The success of this Board would have been impossible without the building up of an extraordinary esprit de corps among the men who were brought face to face with these difficult problems of industry and commerce. Their chairman relied, of course, upon the coöperation of the leaders of "big business," who now, in the hour of the country's need, sank their prejudice against governmental interference and gave freely of their experience, brains, and administrative power. Men whose incomes were measured in the hundreds of thousands forgot their own business and worked at Washington on a salary of a dollar a year.

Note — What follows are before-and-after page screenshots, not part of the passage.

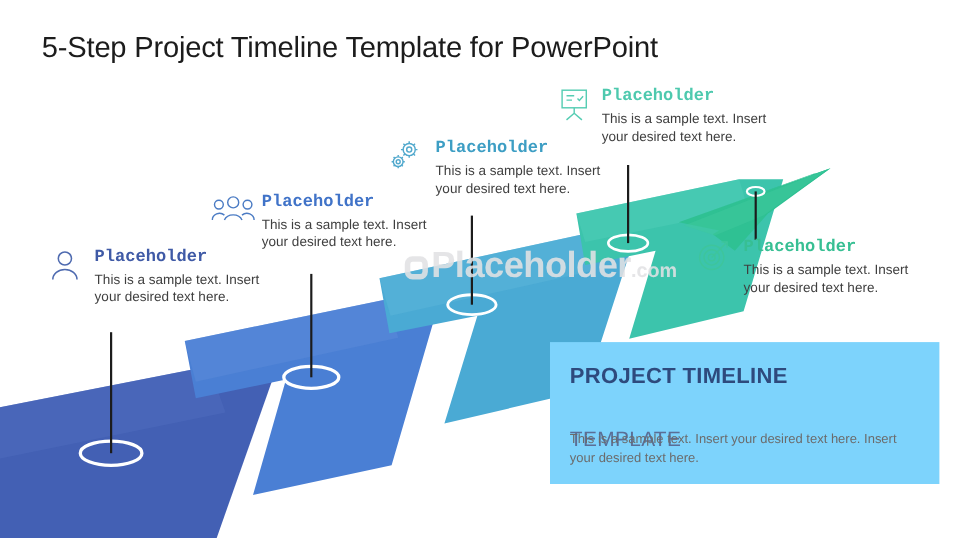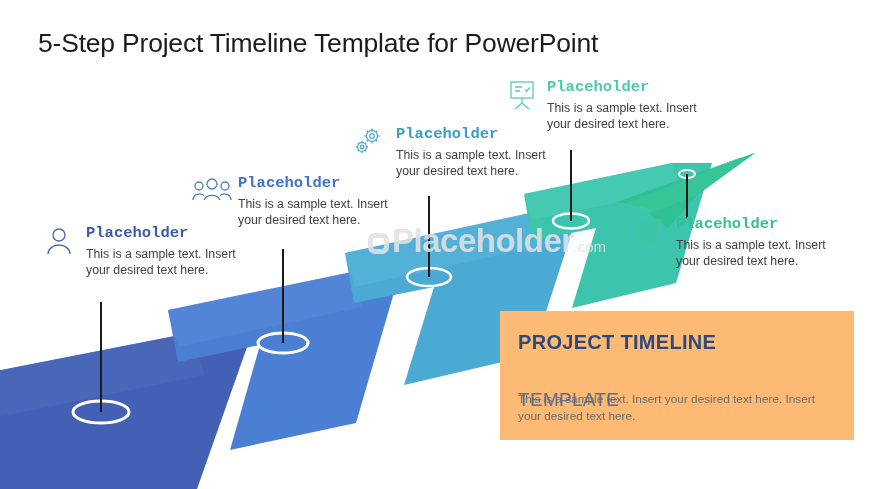--- a/index.html
+++ b/index.html
@@ -52,22 +52,22 @@
     left: 368px;
     top: 222px;
     font-size: 33px;
     font-weight: bold;
     color: rgba(225,225,228,0.88);
     letter-spacing: -0.5px;
     user-select: none;
     white-space: nowrap;
   }
   #watermark .wm-dom {
-    font-size: 15px;
-    font-weight: normal;
+    font-size: 18px;
+    font-weight: bold;
     letter-spacing: 0;
   }
   #watermark .wm-ring {
     display: inline-block;
     width: 21px;
     height: 21px;
     border: 5px solid rgba(225,225,228,0.88);
     border-radius: 7px;
     vertical-align: -2px;
     margin-right: 3px;
@@ -118,21 +118,21 @@
   #step-4 .step-text { left: 42px; }
   #step-5 .step-text { left: 44px; }
 
   
   #info-panel {
     position: absolute;
     left: 500px;
     top: 311px;
     width: 354px;
     height: 129px;
-    background: #fdba74;
+    background: #7dd3fc;
   }
   #info-title-main {
     position: absolute;
     left: 18px;
     top: 20px;
     font-size: 20px;
     font-weight: bold;
     color: #2e4a7d;
     letter-spacing: 0.3px;
   }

The same spirit of coöperation was evoked when it came to the conservation and the production of food. If steel was to win the war, its burden could not be supported without wheat, and for some months in 1917 and 1918 victory seemed to depend largely upon whether the Allies could find enough to eat. Even in normal times Great Britain and France import large quantities of foodstuffs; under war conditions they were necessarily dependent upon foreign grain-producing countries. The surplus grain of the Argentine and Australia was not available because of the length of the voyage and the scarcity of shipping; the Russian wheat supply was cut off by enemy control of the Dardanelles even before it was dissipated by corrupt officials or reckless revolutionaries. The Allies, on the verge of starvation, therefore looked to North America. Yet the stock of cereals when the United States entered the war was at a lower level than it had been for years and the number of food animals had also been reduced.

To meet the crisis President Wilson called upon one of the most interesting and commanding personalities of modern times. Herbert Clark Hoover was a Californian mining engineer, of broad experience in Australia, China, and England, who in 1914 had been given control of Allied Relief abroad. The following year he undertook the difficult and delicate task of organizing food relief for Belgium. He was able to arouse the enthusiastic sympathy of Americans, win financial support on a large scale, procure the much-needed food, and provide for its effective distribution among the suffering Belgians, in spite of the suspicions of the Germans and the hindrances thrown in his path. A master organizer, with keen flair for efficient subordinates, of broad vision never muddied by details, with sound knowledge of business economics, and a gift for dramatic appeal, Hoover was ideally fitted to conduct the greatest experiment in economic organization the world had seen. Unsentimental himself, he knew how to arouse emotion—a necessary quality, since the food problem demanded heavy personal sacrifices which would touch every individual; brusque in manner, he avoided giving the offense which naturally follows any interference with the people's dinner and which would destroy the essential spirit of voluntary coöperation.

Five days after the declaration of war, President Wilson, through the Council of National Defense, named a committee on food supply, with Hoover at its head, and shortly thereafter named him food commissioner. Hoover began his work of educating the people to realize the necessity of economy and extra-production; but he lacked the administrative powers which were essential if his work was to prove effective, and it was not until August that Congress passed the Lever Act which provided for strict control of food under an administrator. This measure encountered strong opposition in the Senate and from the farmers, who feared lest the provisions against hoarding of food would prevent them from holding their products for high prices. Wilson exerted his personal influence vigorously for the bill in the face of congressional opposition, which demanded that large powers of control should be given to a Senate committee of ten, and he was finally successful in his appeal. He thereupon appointed Hoover Food Administrator with practically unlimited powers, legalizing the work already begun on his own initiative.